Every male in the room at yesterday’s odd gathering in the chairman’s office had been impressed. Miss Anwen had torn a strip off his lordship, when his lordship had been busily tearing strips off all four boys.

A fine sight, that. A fancy gent agog at the little miss, unable to argue with her because she was right, not only because she was a lady.

“I’m impressed,” John said, jabbing at a tangled mess of lily roots. MacDeever said they were lily roots, but Tom hadn’t been on the property long enough to know what might bloom along this wall.

They’d been at the books all morning, but after their luncheon, they were cast upon MacDeever’s mercy. He’d consulted a list Lord Colin had made, and declared the boys were to establish order in the garden.

Not in a day they wouldn’t. Not in a week, though when did a week pass in London without rain? Possibly not in a month.

“What do you suppose this is?” Dickie asked, holding up a sprig of greenery. “Smells good, and it’s tough.”

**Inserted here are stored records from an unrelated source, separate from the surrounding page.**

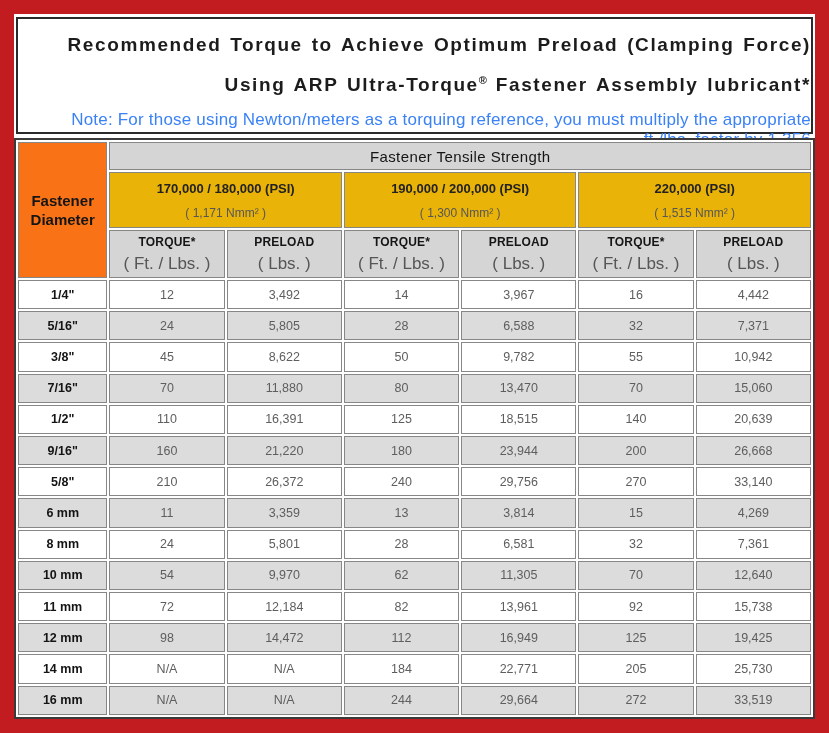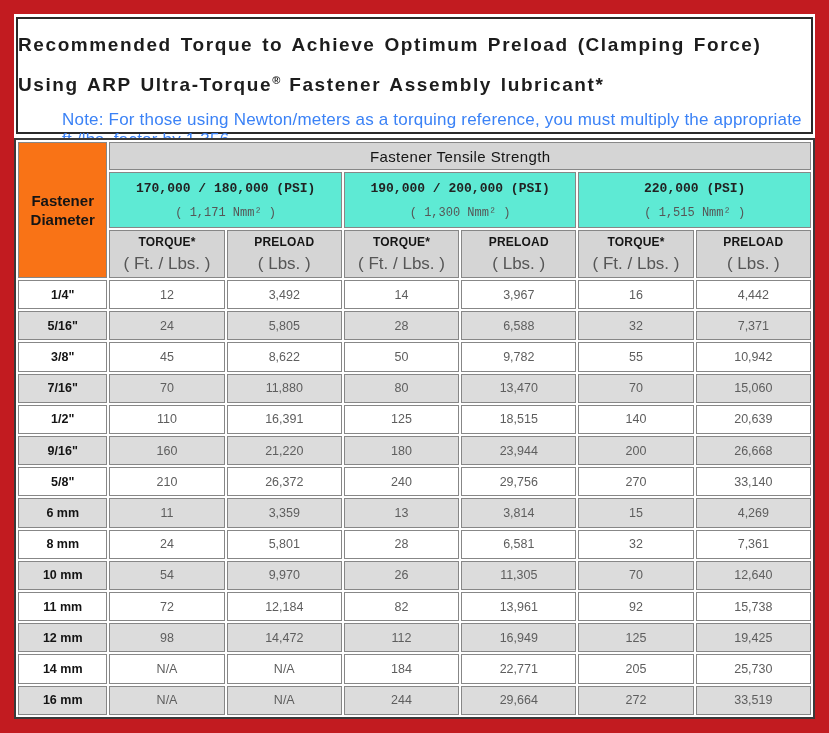--- a/index.html
+++ b/index.html
@@ -26,7 +26,7 @@
     height: 117px;
     box-sizing: border-box;
     background: #ffffff;
-    text-align: left;
+    text-align: right;
   }
   .title-line1 {
     font-size: 19px; font-weight: bold; color: #1c1c1c;

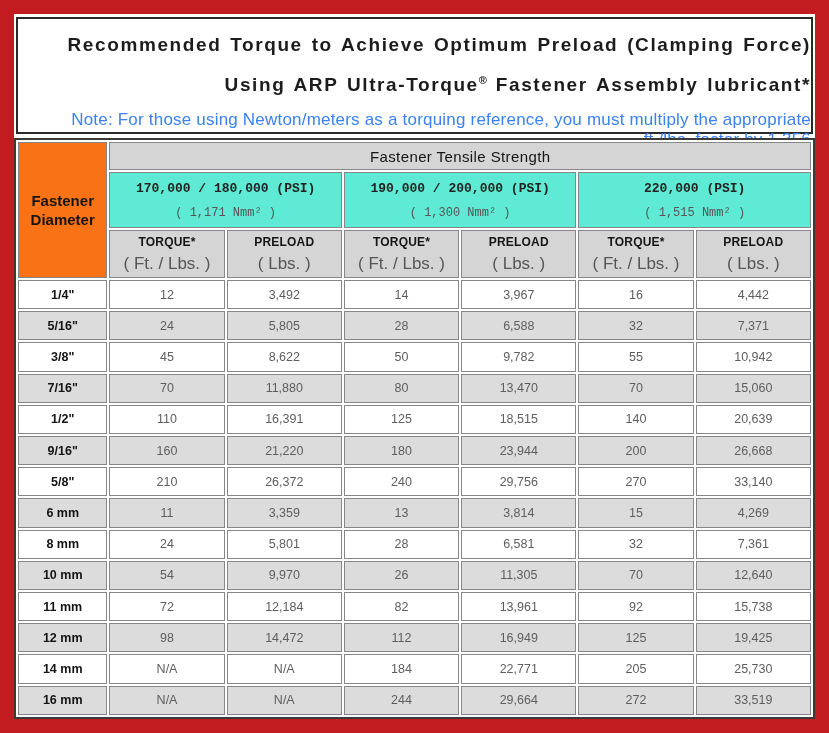--- a/index.html
+++ b/index.html
@@ -75,7 +75,7 @@
     font-size: 15px; font-weight: bold; color: #151515;
     line-height: 1.3;
   }
-  .psi-cell { background: #5eead4; height: 54px; font-family: Liberation Mono, monospace; }
+  .psi-cell { background: #eab308; height: 54px; }
   .psi-label { font-size: 13px; font-weight: bold; color: #222222; }
   .nmm-label { font-size: 12px; color: #565656; margin-top: 10px; }
   .unit-cell { background: #d5d5d5; height: 46px; }

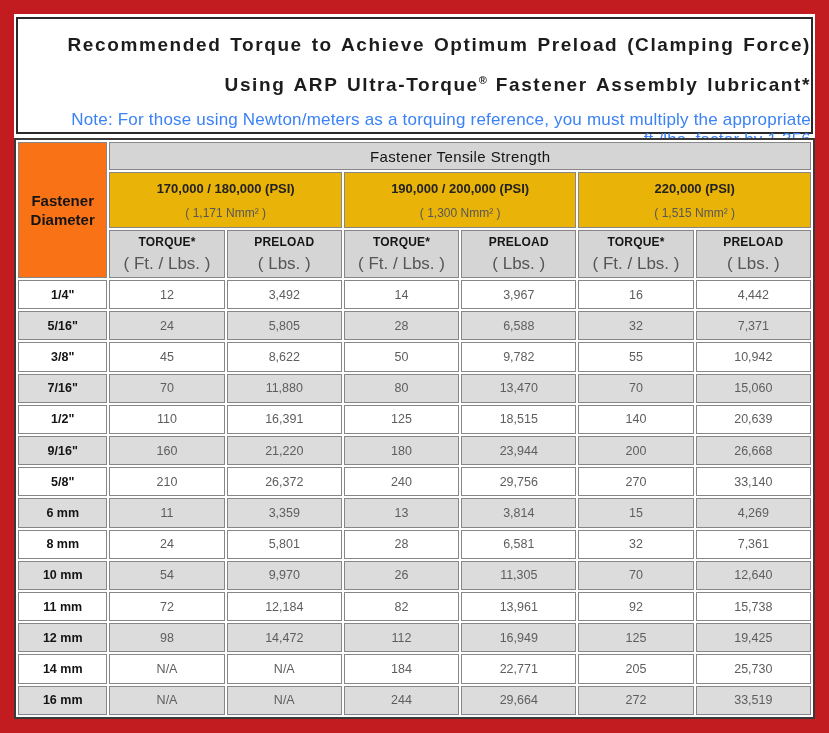--- a/index.html
+++ b/index.html
@@ -242,7 +242,7 @@
           <td class="diam">10 mm</td>
           <td class="val">54</td>
           <td class="val">9,970</td>
-          <td class="val">26</td>
+          <td class="val">62</td>
           <td class="val">11,305</td>
           <td class="val">70</td>
           <td class="val">12,640</td>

“Like Miss Anwen,” John said.

Dickie threw the plant at his brother, sending a shower of dirt from the roots. “If it weren’t for her, we might be at the Old Bailey instead of poking about in this dirt. Show some bloody respect.”

The four of them were poking about in the dirt, outside, beneath the sun, free from Hitchings’s lectures and glowers. The day was beautiful, and Tom was pleased as bloody hell to not be sitting on his arse in the detention room.